The MAX_FILE_SIZE hidden field (measured in bytes) must precede the file input field, and its value is the maximum filesize accepted by PHP. Fooling this setting on the browser side is quite easy, so never rely on files with a greater size being blocked by this feature. The PHP settings for maximum-size, however, cannot be fooled. This form element should always be used as it saves users the trouble of waiting for a big file being transferred only to find that it was too big and the transfer failed.

If you want the exact procedure, I don't know. But I would assume it looks at the hidden field, and then decides whether to proceed with the upload or not.

If you try this, you'll see that nothing gets populated in the $_FILES array, except for the name of the file and the error.
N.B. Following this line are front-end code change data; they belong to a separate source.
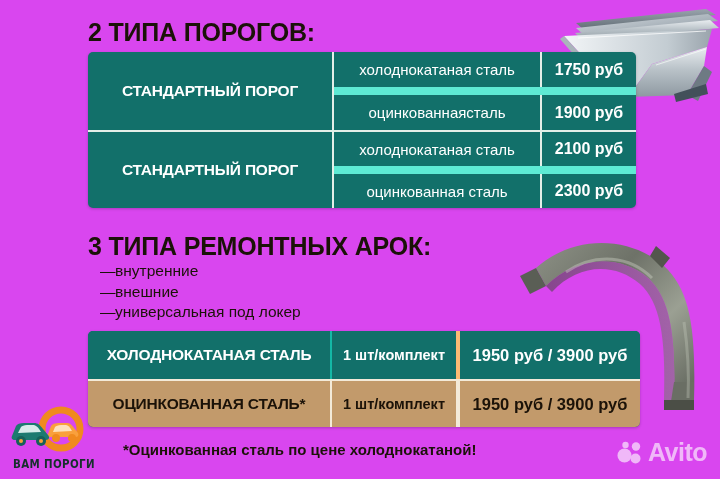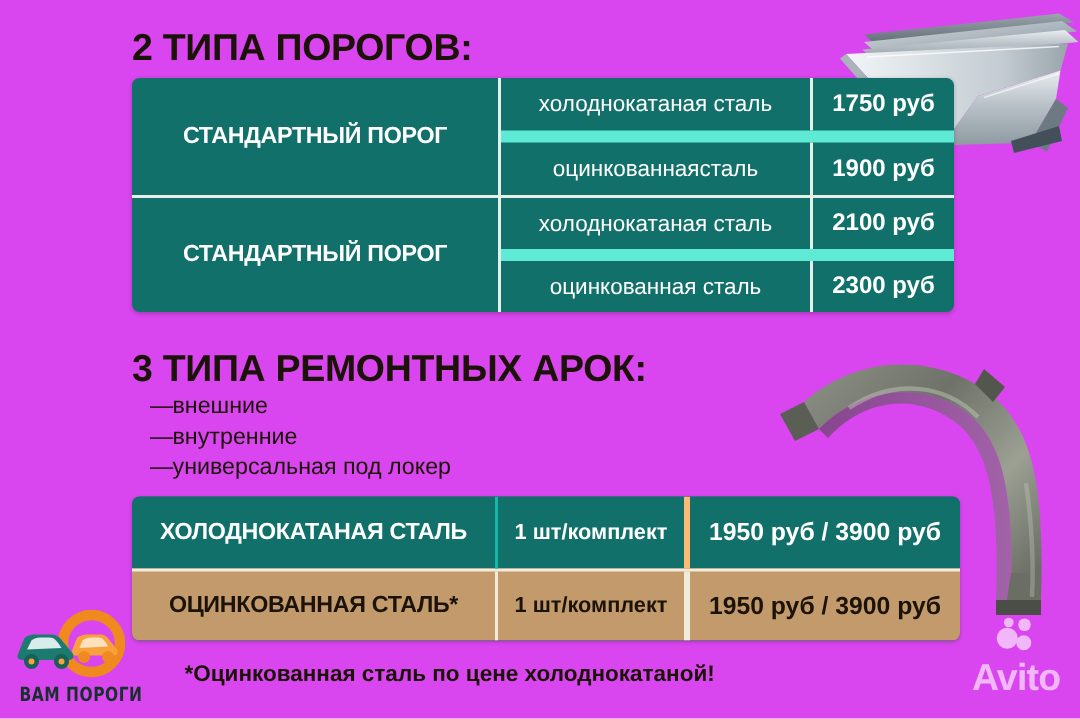--- a/index.html
+++ b/index.html
@@ -201,21 +201,20 @@
 
   
   #avito {
     position: absolute;
     right: 13px;
     bottom: 14px;
     display: flex;
     align-items: center;
     gap: 5px;
     opacity: 0.62;
-    flex-direction: column;
   }
   #avito-word {
     color: #ffffff;
     font-size: 25px;
     font-weight: bold;
     letter-spacing: -0.5px;
     line-height: 1;
   }
 
   
@@ -308,24 +307,24 @@
         </div>
       </div>
     </div>
 
   </div>
 
   <div class="heading" id="heading-arches">3 ТИПА РЕМОНТНЫХ АРОК:</div>
 
   <ul id="arch-list">
     <li>
-      <span class="dash">—</span><span>внешние</span>
+      <span class="dash">—</span><span>внутренние</span>
     </li>
     <li>
-      <span class="dash">—</span><span>внутренние</span>
+      <span class="dash">—</span><span>внешние</span>
     </li>
     <li>
       <span class="dash">—</span><span>универсальная под локер</span>
     </li>
   </ul>
 
   <svg id="photo-arch" viewBox="0 0 206 180" xmlns="http://www.w3.org/2000/svg">
     <defs>
       <linearGradient id="archGrad" x1="0" y1="0" x2="1" y2="1">
         <stop offset="0%" stop-color="#8d9186"></stop>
The file is never actually uploaded, no temp file name is created and therefore the size appears as 0 bytes.

The output woull something like:

Array
(
    [userfile] => Array
        (
            [name] => file.ext
            [type] => 
            [tmp_name] => 
            [error] => 2
            [size] => 0
        )

)

----------------------------------
Ignorance is not necessarily Bliss, case in point:
Unknown has caused an Unknown Error on Unknown and must be shutdown to prevent damage to Unknown.

 

[jpadie]

but php must have the data from the webserver before it can make this decision, no? weird. has anyone looked at the source code to see how this might work? and would the behaviour be different between cgi and sapi?

 

[vacunita]

That's a good point.

Everything I have been able to find on the use of the field it says its not possible.

I wonder how its implemented.





----------------------------------
Ignorance is not necessarily Bliss, case in point:
Unknown has caused an Unknown Error on Unknown and must be shutdown to prevent damage to Unknown.

 

[jpadie]

i think it's browser advisory only. i have not done any testing on it but a brief google suggests that none of the browsers consider themselves particularly well advised by the hidden field!

 

[d0nny]

Also, using the hidden field method, how could/would you limit the size of two file upload fields within the same form?

I'm assuming this is a generic value applicable to the entire form, and therefore the limit set within the hidden field would apply to all file type fields within the same form??

 

[jpadie]

that is correct. however, as i say above, i suspect that you will find it ineffective.

browser timeouts are nearly always caused by some other issue, anyway.

 

[d0nny]

So is it best to use my initial method?

I know I'm relying on the file being uploaded and maybe the user has to wait for the upload, but I'm only uploading CV's (resume's), so I can imagine someone would start uploading a 10M file say??

 

[jpadie]

there is no method that i know of that validates the filesize before data is sent to the server (using standard browser technologies such as html or javascript). so nothing you do can avoid the problem.

you might be able to use some browser helper like a flash based upload or a java applet (there are loads of each type). personally i'd just tell the user clearly what your maxima are, use the browser advisory and then if the user still ignores everything, then he's just wasted his bandwidth.